## [Goal of the exercise]
Each entry should be set down exactly as written, except for any picture it holds.

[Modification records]
• • •

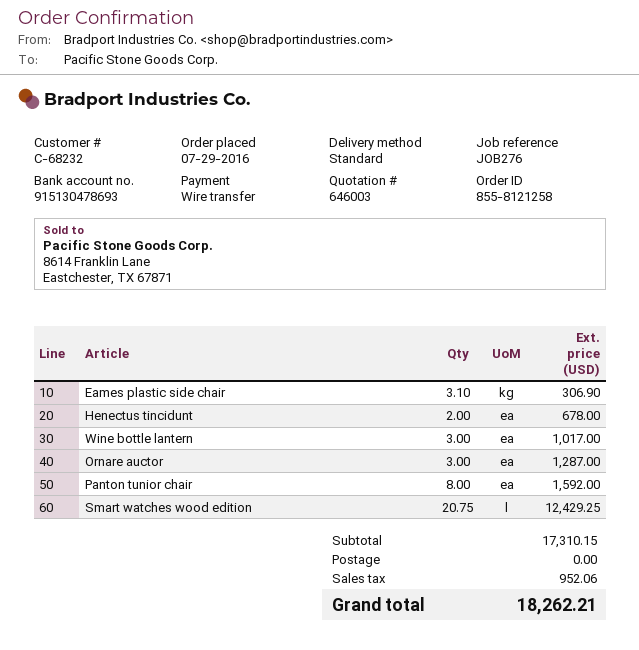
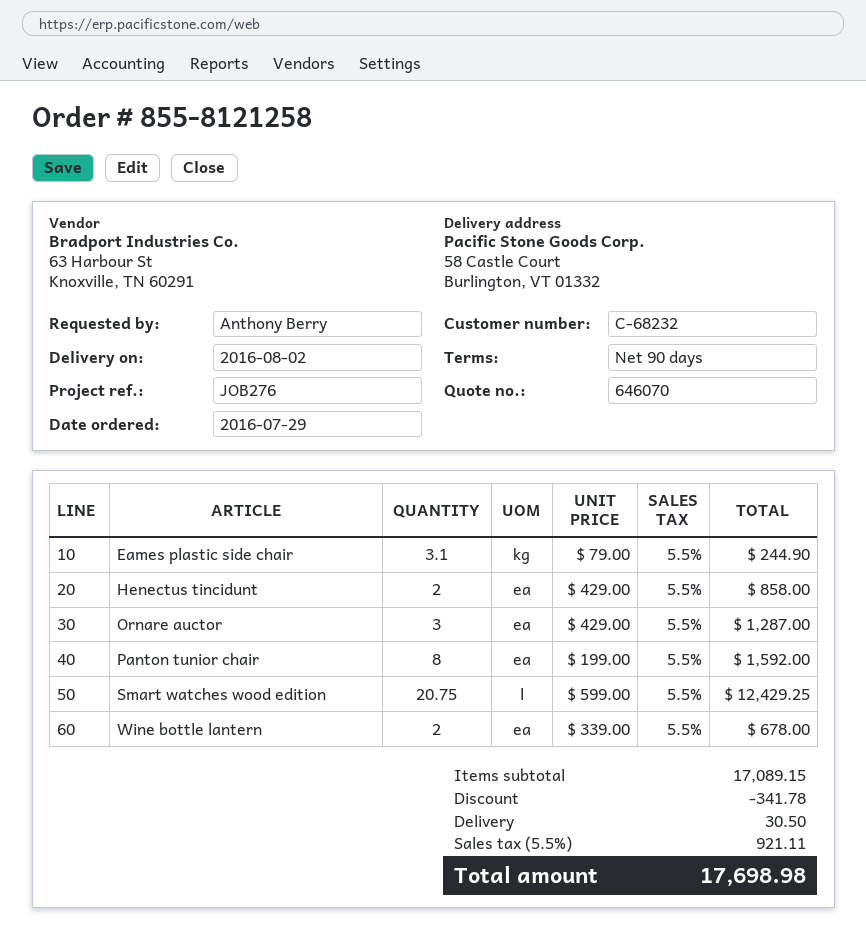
quote number: 646003 -> 646070
Eames plastic side chair: 3.1 for 306.90 -> 3.1 for 244.90
Henectus tincidunt: 2 for 678.00 -> 2 for 858.00
Wine bottle lantern: 3 for 1017.00 -> 2 for 678.00
subtotal: 17310.15 -> 17089.15
discount: none -> 341.78
shipping: 0.00 -> 30.50
tax: 952.06 -> 921.11
total: 18262.21 -> 17698.98

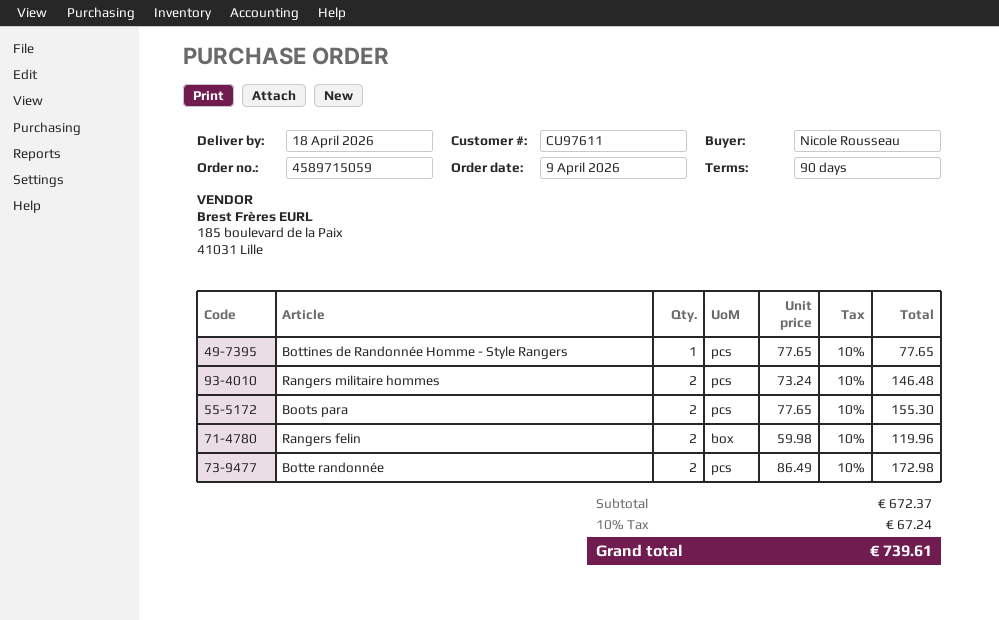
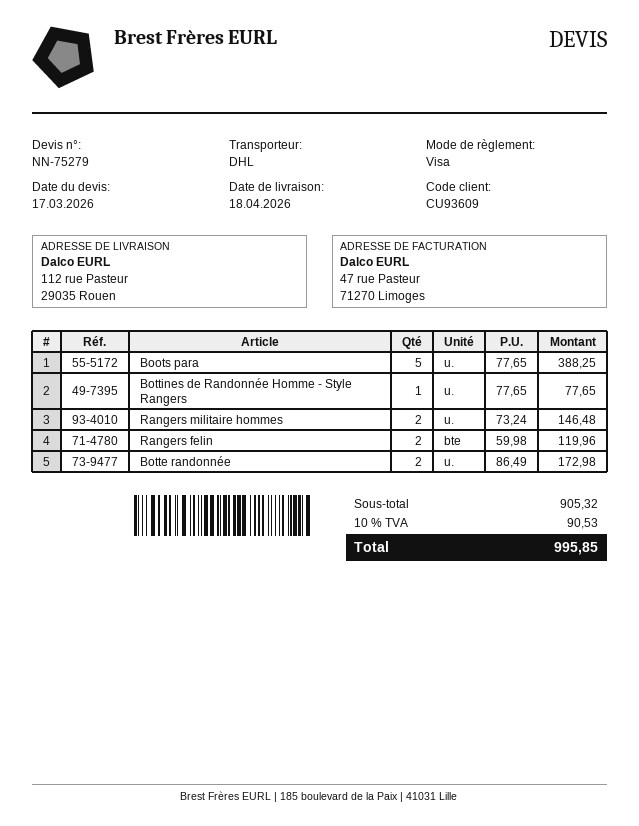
customer number: CU97611 -> CU93609
Boots para: 2 x 77.65 = 155.30 -> 5 x 77.65 = 388.25
subtotal: 672.37 -> 905.32
tax: 10% = 67.24 -> 10% = 90.53
total: 739.61 -> 995.85

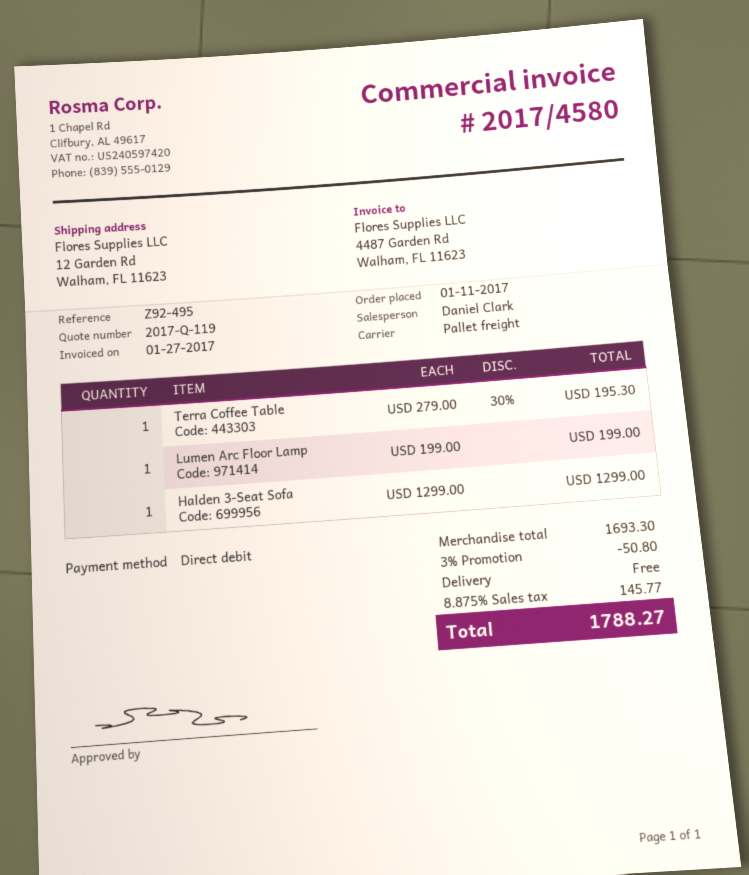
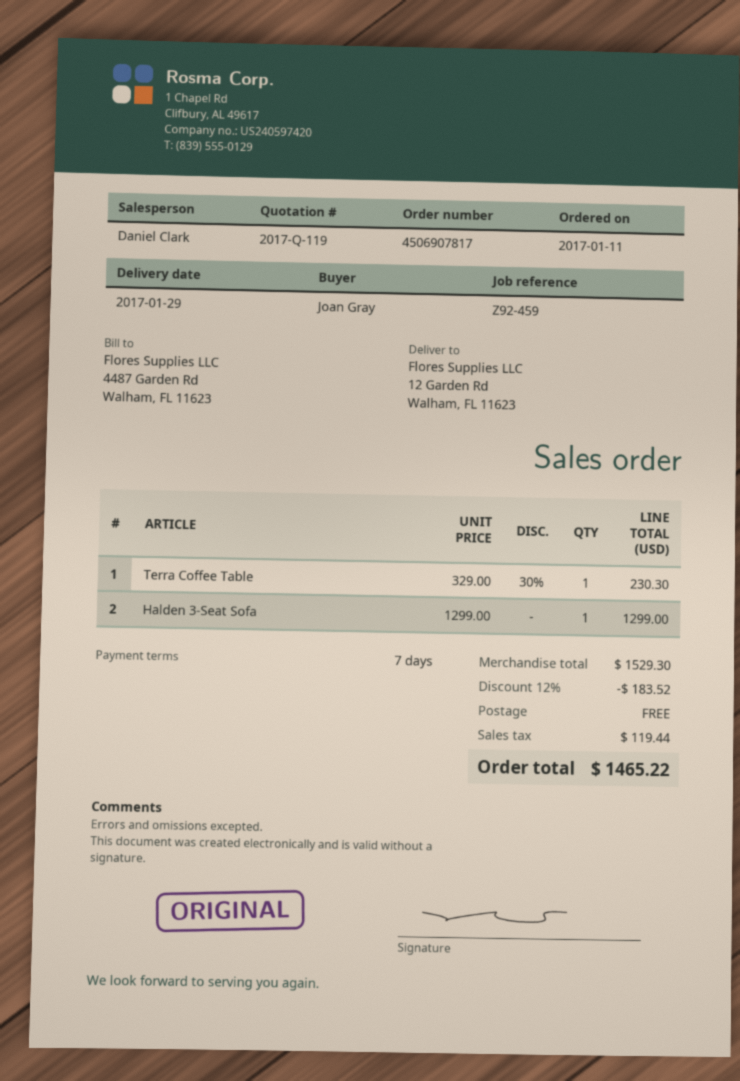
reference: Z92-495 -> Z92-459
Terra Coffee Table: 1 x 279.00 - 30% = 195.30 -> 1 x 329.00 - 30% = 230.30
Lumen Arc Floor Lamp: 1 x 199.00 = 199.00 -> none
subtotal: 1693.30 -> 1529.30
discount: 3% = 50.80 -> 12% = 183.52
tax: 145.77 -> 119.44
total: 1788.27 -> 1465.22

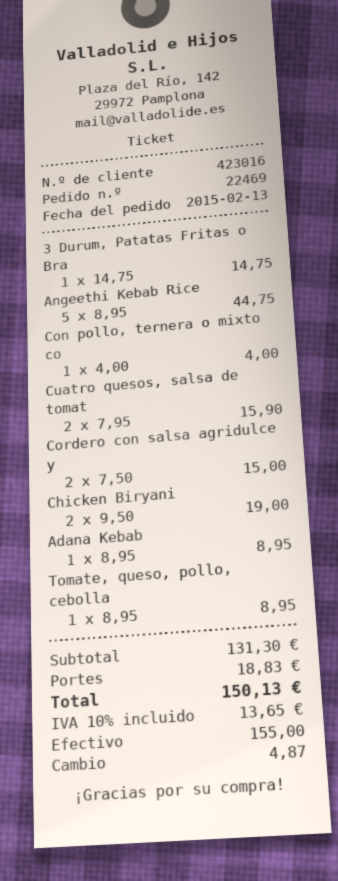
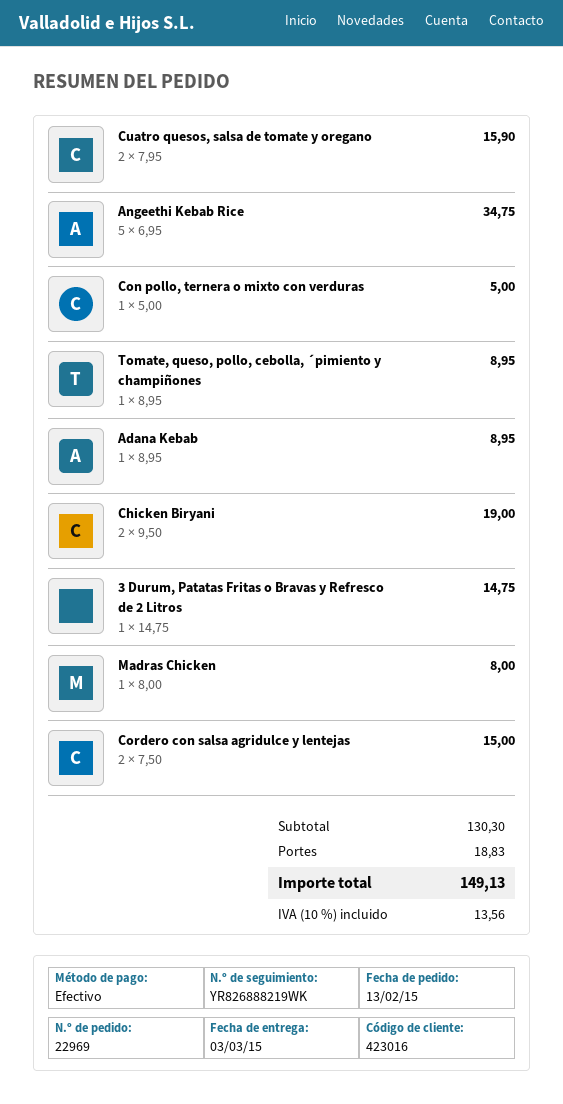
order number: 22469 -> 22969
Angeethi Kebab Rice: 5 x 8.95 = 44.75 -> 5 x 6.95 = 34.75
Con pollo, ternera o mixto co: 1 x 4.00 = 4.00 -> 1 x 5.00 = 5.00
Madras Chicken: none -> 1 x 8.00 = 8.00
subtotal: 131.30 -> 130.30
tax: 10% = 13.65 -> 10% = 13.56
total: 150.13 -> 149.13

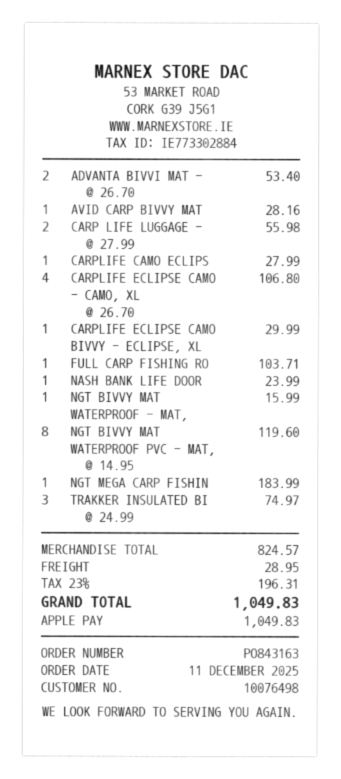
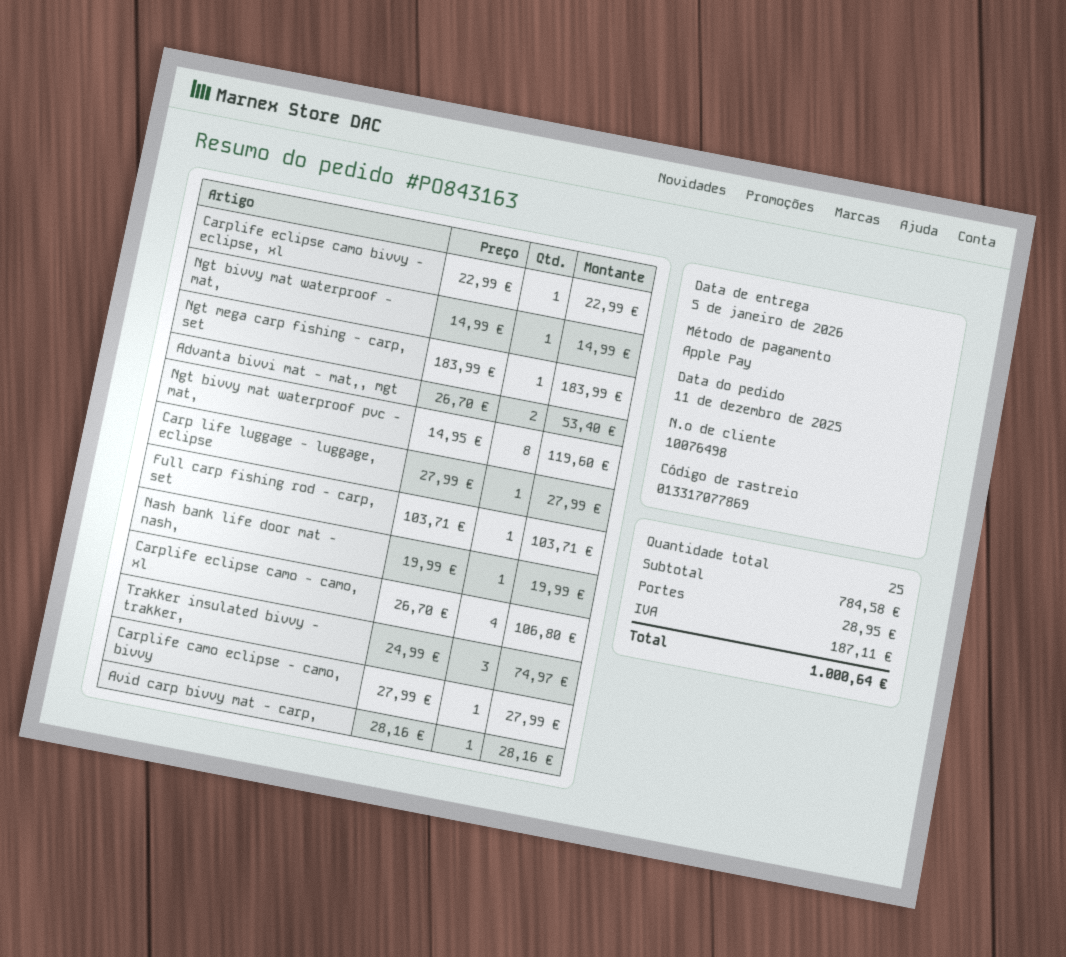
CARP LIFE LUGGAGE -: 2 x 27.99 = 55.98 -> 1 x 27.99 = 27.99
CARPLIFE ECLIPSE CAMO BIVVY - ECLIPSE, XL: 1 x 29.99 = 29.99 -> 1 x 22.99 = 22.99
NASH BANK LIFE DOOR: 1 x 23.99 = 23.99 -> 1 x 19.99 = 19.99
NGT BIVVY MAT WATERPROOF - MAT,: 1 x 15.99 = 15.99 -> 1 x 14.99 = 14.99
subtotal: 824.57 -> 784.58
tax: 196.31 -> 187.11
total: 1049.83 -> 1000.64

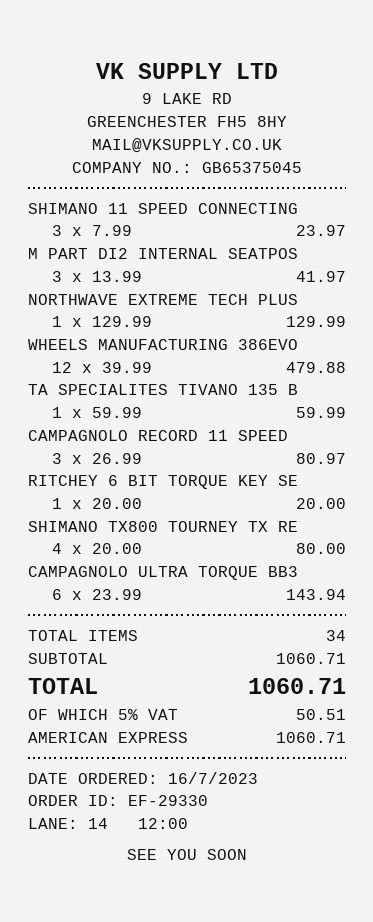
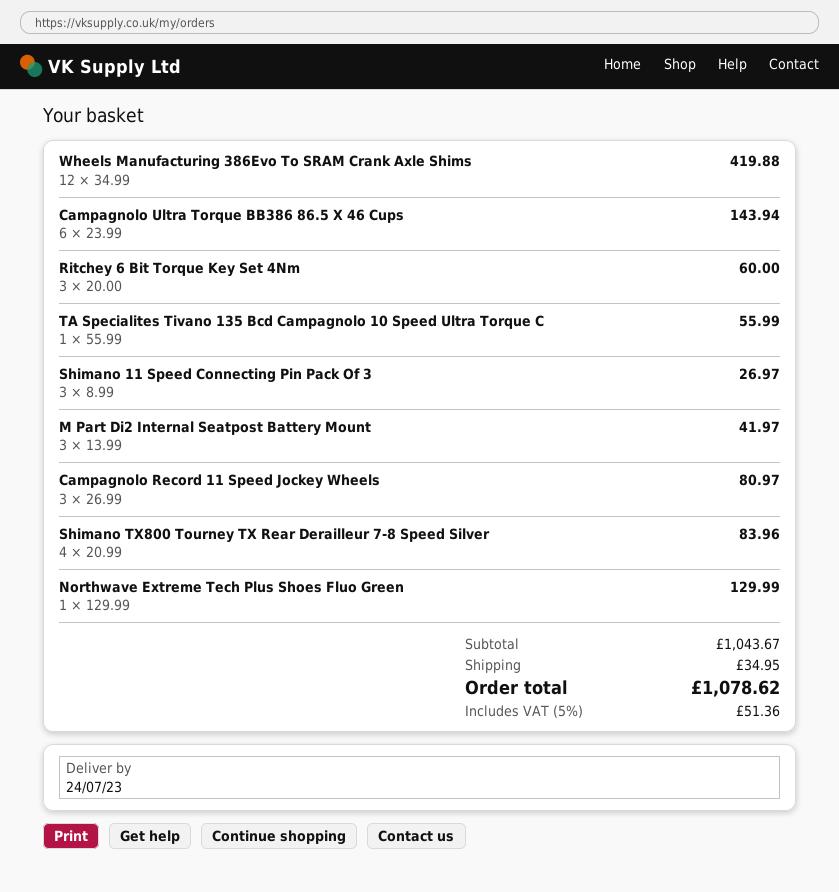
SHIMANO 11 SPEED CONNECTING: 3 x 7.99 = 23.97 -> 3 x 8.99 = 26.97
WHEELS MANUFACTURING 386EVO: 12 x 39.99 = 479.88 -> 12 x 34.99 = 419.88
TA SPECIALITES TIVANO 135 B: 1 x 59.99 = 59.99 -> 1 x 55.99 = 55.99
RITCHEY 6 BIT TORQUE KEY SE: 1 x 20.00 = 20.00 -> 3 x 20.00 = 60.00
SHIMANO TX800 TOURNEY TX RE: 4 x 20.00 = 80.00 -> 4 x 20.99 = 83.96
subtotal: 1060.71 -> 1043.67
shipping: none -> 34.95
tax: 5% = 50.51 -> 5% = 51.36
total: 1060.71 -> 1078.62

• • •

## [Problem solution]
quote number: 646003 -> 646070
Eames plastic side chair: 3.1 for 306.90 -> 3.1 for 244.90
Henectus tincidunt: 2 for 678.00 -> 2 for 858.00
Wine bottle lantern: 3 for 1017.00 -> 2 for 678.00
subtotal: 17310.15 -> 17089.15
discount: none -> 341.78
shipping: 0.00 -> 30.50
tax: 952.06 -> 921.11
total: 18262.21 -> 17698.98

customer number: CU97611 -> CU93609
Boots para: 2 x 77.65 = 155.30 -> 5 x 77.65 = 388.25
subtotal: 672.37 -> 905.32
tax: 10% = 67.24 -> 10% = 90.53
total: 739.61 -> 995.85

reference: Z92-495 -> Z92-459
Terra Coffee Table: 1 x 279.00 - 30% = 195.30 -> 1 x 329.00 - 30% = 230.30
Lumen Arc Floor Lamp: 1 x 199.00 = 199.00 -> none
subtotal: 1693.30 -> 1529.30
discount: 3% = 50.80 -> 12% = 183.52
tax: 145.77 -> 119.44
total: 1788.27 -> 1465.22

order number: 22469 -> 22969
Angeethi Kebab Rice: 5 x 8.95 = 44.75 -> 5 x 6.95 = 34.75
Con pollo, ternera o mixto co: 1 x 4.00 = 4.00 -> 1 x 5.00 = 5.00
Madras Chicken: none -> 1 x 8.00 = 8.00
subtotal: 131.30 -> 130.30
tax: 10% = 13.65 -> 10% = 13.56
total: 150.13 -> 149.13

CARP LIFE LUGGAGE -: 2 x 27.99 = 55.98 -> 1 x 27.99 = 27.99
CARPLIFE ECLIPSE CAMO BIVVY - ECLIPSE, XL: 1 x 29.99 = 29.99 -> 1 x 22.99 = 22.99
NASH BANK LIFE DOOR: 1 x 23.99 = 23.99 -> 1 x 19.99 = 19.99
NGT BIVVY MAT WATERPROOF - MAT,: 1 x 15.99 = 15.99 -> 1 x 14.99 = 14.99
subtotal: 824.57 -> 784.58
tax: 196.31 -> 187.11
total: 1049.83 -> 1000.64

SHIMANO 11 SPEED CONNECTING: 3 x 7.99 = 23.97 -> 3 x 8.99 = 26.97
WHEELS MANUFACTURING 386EVO: 12 x 39.99 = 479.88 -> 12 x 34.99 = 419.88
TA SPECIALITES TIVANO 135 B: 1 x 59.99 = 59.99 -> 1 x 55.99 = 55.99
RITCHEY 6 BIT TORQUE KEY SE: 1 x 20.00 = 20.00 -> 3 x 20.00 = 60.00
SHIMANO TX800 TOURNEY TX RE: 4 x 20.00 = 80.00 -> 4 x 20.99 = 83.96
subtotal: 1060.71 -> 1043.67
shipping: none -> 34.95
tax: 5% = 50.51 -> 5% = 51.36
total: 1060.71 -> 1078.62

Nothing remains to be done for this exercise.